Por mera sorte ou por uma feliz soma de talentos, logo viria
a obra-prima “Dead Ringers”/1988, aqui “Gêmeos – Mórbida Semelhança”,
roteirizado pelo diretor junto a Norman Snider, sobre livro de Bari Wood e Jack
Geasland. A partir de um fato real – dois ginecologistas bem sucedidos de
Montréal, gêmeos idênticos, foram encontrados mutilados e trucidados em seu apê
–, a trama especula (e como!) acerca da linha de acontecimentos que teria
levado à tragédia. Entre perversões sexuais, abuso medicamentoso e descaminhos
existenciais, acompanhamos um processo de esquizofrenia paranoide – tema
imortal em Arte, por suas vastas nuances – que martiriza um dos gêmeos. Um
festim de prevaricações e iniciativas ilícitas é pontuado por rasgos de conduta
doentia, sobretudo por parte de um dos gêmeos, que de resto conta sempre com o
aval do mano...
Não cabe aqui entrar mais no brilhante desenrolar e
desfecho, seria um spoiler para quem pretenda assistir. Porém jamais Cronenberg
seria tão acurado, harmônico e brilhante em sua carreira, até os dias atuais!
Ademais, Jeremy Irons nos brinda de todo ao contracenar consigo mesmo, além de
com as maravilhosas Geneviève Bujold e Heidi Von Palleske. Assim como o tom da Fotografia
de Peter Suschitsky encontra sempre o equilíbrio perfeito entre a ‘normalidade
social’ e a cisão psíquica dos gêmeos em seu desmantelamento pessoal.
Viriam então o aceitável “Naked Lunch”/1991 (aqui “Mistérios
e Paixões”), roteirizado sobre William Borroughs, ensaio maldito resvalando no
surreal; o tocante “M. Butterfly”/1993 – outro de meus favoritos! –, uma
adaptação em variante sobre a peça que também origina a consagrada ópera, onde
um diplomata (outra vez Irons) se envolve “sem saber” com uma gueixa-travesti
(John Lone); e uma recorrência a náuseas mais abundantes em “Crash”/1996
(“Estranhos Prazeres”), abordagem em necrofilia, e “existenZ”/1999, digressão
em videogames e na indústria de jogos eletroeletrônicos.

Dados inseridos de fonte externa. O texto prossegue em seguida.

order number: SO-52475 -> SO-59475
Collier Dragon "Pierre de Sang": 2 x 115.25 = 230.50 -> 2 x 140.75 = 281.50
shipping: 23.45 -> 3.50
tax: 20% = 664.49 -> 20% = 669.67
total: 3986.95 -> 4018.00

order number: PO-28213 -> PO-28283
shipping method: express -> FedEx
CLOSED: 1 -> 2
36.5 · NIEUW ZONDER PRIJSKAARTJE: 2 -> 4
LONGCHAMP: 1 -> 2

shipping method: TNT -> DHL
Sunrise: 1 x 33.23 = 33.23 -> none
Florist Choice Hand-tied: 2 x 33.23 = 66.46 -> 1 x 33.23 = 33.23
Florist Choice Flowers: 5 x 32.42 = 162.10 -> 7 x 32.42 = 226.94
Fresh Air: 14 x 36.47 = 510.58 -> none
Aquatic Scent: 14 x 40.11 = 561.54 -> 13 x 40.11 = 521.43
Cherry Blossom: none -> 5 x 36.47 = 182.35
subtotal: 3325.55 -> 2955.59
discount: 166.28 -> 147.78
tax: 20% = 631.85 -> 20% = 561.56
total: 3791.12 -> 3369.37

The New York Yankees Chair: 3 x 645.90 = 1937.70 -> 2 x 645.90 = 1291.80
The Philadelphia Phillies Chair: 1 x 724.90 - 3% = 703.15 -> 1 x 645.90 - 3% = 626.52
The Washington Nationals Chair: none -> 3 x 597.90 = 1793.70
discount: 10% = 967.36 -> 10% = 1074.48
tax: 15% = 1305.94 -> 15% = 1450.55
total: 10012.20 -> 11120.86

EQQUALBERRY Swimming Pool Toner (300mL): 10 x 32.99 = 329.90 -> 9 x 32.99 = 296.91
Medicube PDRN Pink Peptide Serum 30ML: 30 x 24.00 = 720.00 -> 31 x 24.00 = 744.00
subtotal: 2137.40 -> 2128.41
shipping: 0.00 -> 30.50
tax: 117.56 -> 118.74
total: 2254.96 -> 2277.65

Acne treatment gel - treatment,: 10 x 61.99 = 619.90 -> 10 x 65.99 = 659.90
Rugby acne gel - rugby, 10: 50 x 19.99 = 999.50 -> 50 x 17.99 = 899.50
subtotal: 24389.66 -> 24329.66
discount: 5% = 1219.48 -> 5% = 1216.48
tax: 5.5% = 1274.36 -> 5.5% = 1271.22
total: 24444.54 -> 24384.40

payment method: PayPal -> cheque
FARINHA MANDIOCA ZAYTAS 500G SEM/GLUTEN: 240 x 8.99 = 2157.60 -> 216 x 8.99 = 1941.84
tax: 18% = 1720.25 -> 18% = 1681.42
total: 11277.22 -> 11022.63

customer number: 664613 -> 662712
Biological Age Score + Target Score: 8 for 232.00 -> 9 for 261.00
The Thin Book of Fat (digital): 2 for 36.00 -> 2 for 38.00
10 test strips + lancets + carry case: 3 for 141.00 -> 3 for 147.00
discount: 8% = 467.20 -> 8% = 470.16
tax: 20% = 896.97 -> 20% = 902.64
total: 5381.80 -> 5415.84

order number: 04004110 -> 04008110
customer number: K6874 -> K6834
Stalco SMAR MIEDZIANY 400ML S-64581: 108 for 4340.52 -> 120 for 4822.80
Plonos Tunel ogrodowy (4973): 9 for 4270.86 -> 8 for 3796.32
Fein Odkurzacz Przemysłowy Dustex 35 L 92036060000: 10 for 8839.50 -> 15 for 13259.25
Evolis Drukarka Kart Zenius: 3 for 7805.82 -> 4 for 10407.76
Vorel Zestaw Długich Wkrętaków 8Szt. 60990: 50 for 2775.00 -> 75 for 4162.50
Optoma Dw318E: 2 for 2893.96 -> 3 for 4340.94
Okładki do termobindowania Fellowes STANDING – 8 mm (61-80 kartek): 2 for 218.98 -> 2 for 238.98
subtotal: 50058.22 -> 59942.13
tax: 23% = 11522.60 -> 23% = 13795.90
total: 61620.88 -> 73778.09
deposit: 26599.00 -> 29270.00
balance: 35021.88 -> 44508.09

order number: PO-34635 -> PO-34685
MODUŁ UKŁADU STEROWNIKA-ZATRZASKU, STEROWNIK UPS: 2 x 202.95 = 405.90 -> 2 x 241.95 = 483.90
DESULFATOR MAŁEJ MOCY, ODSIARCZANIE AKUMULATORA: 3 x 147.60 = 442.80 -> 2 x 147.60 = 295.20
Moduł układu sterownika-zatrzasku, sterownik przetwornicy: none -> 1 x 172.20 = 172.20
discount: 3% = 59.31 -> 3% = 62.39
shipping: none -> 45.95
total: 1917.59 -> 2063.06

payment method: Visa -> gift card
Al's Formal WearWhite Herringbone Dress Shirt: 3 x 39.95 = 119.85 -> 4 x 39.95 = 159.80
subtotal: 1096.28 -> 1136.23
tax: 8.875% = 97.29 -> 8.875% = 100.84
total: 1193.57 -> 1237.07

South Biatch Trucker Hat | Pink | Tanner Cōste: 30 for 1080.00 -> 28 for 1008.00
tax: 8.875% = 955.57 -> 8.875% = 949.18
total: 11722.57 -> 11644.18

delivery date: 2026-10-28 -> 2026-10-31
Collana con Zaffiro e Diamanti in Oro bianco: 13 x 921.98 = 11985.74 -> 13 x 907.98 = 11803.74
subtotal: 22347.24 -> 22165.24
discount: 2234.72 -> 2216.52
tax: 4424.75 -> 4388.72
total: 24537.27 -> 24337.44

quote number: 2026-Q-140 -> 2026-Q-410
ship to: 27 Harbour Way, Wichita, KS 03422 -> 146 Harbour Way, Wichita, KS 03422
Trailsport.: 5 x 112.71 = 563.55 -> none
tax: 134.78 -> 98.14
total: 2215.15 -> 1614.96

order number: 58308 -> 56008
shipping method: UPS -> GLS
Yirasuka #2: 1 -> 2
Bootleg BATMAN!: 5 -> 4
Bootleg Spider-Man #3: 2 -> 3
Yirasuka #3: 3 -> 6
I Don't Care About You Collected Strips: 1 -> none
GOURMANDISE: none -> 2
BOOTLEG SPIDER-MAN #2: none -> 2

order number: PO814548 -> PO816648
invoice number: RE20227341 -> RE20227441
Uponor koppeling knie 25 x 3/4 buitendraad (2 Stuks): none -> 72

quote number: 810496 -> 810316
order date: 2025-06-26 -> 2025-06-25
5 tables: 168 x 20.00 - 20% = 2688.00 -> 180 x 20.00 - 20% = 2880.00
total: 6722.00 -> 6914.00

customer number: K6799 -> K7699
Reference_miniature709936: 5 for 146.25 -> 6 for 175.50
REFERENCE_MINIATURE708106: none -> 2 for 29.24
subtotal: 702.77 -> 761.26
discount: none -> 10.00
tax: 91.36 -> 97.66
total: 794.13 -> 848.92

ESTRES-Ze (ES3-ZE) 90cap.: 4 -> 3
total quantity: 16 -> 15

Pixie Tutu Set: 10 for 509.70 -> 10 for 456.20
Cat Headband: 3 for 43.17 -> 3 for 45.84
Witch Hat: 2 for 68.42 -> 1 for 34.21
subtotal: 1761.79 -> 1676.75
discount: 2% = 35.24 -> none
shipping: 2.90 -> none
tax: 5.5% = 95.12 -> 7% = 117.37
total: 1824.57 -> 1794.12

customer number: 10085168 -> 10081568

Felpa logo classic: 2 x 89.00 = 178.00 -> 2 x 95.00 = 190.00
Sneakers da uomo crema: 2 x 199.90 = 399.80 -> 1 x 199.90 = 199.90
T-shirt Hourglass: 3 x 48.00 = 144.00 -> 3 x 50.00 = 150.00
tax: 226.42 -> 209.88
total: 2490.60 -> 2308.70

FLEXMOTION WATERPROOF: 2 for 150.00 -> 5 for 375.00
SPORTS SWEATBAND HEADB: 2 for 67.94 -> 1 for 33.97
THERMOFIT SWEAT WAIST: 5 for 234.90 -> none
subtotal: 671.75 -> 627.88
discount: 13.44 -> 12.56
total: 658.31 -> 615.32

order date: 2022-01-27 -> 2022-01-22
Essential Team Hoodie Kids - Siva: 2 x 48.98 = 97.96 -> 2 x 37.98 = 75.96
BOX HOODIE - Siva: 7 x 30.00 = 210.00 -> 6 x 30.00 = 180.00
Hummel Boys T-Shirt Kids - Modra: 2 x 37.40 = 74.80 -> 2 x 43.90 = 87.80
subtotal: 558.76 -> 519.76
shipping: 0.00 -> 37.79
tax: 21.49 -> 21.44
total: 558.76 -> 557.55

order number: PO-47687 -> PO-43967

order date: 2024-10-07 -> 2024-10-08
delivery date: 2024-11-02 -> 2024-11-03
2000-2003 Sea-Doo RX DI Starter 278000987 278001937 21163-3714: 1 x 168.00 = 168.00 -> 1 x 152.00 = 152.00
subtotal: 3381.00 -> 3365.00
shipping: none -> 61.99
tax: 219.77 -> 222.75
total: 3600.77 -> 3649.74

Já na virada do século, após uma abordagem boa e quase
psiquiátrica (de novo) da esquizofrenia paranoide em “Spider’/2002, defendida
por Ralph Fiennes, dois filmes estrelados por Viggo Mortensen dão sequência: “A
History of Violence”/2005 (“Marcas da Violência”) e “Eastern Promises”/2007 (“Senhores
do Crime”), ambos com animados defensores mas nos quais não vejo o brilho do
realizador.
“A Dangerous Method”/2001 (“Um Método Perigoso”) traz 4 anos
depois um Cronenberg ‘domesticado’ pelo excelente roteirista Christopher
Hampton. Abordando a criação da psicanálise sem sisudez, Hampton faz gostosas
blagues e provocações com os prumos & rumos do método instituído por Sigmund
Freud (outra vez Viggo), e sua conturbada relação com Carl Gustav Jung (Michael
Fassbender). Sem incidir nos excessos habituais, aqui a náusea cabe em seu
devido lugar. Já ouvi de fãs do Cronen: “não parece um filme dele!” (hehehe)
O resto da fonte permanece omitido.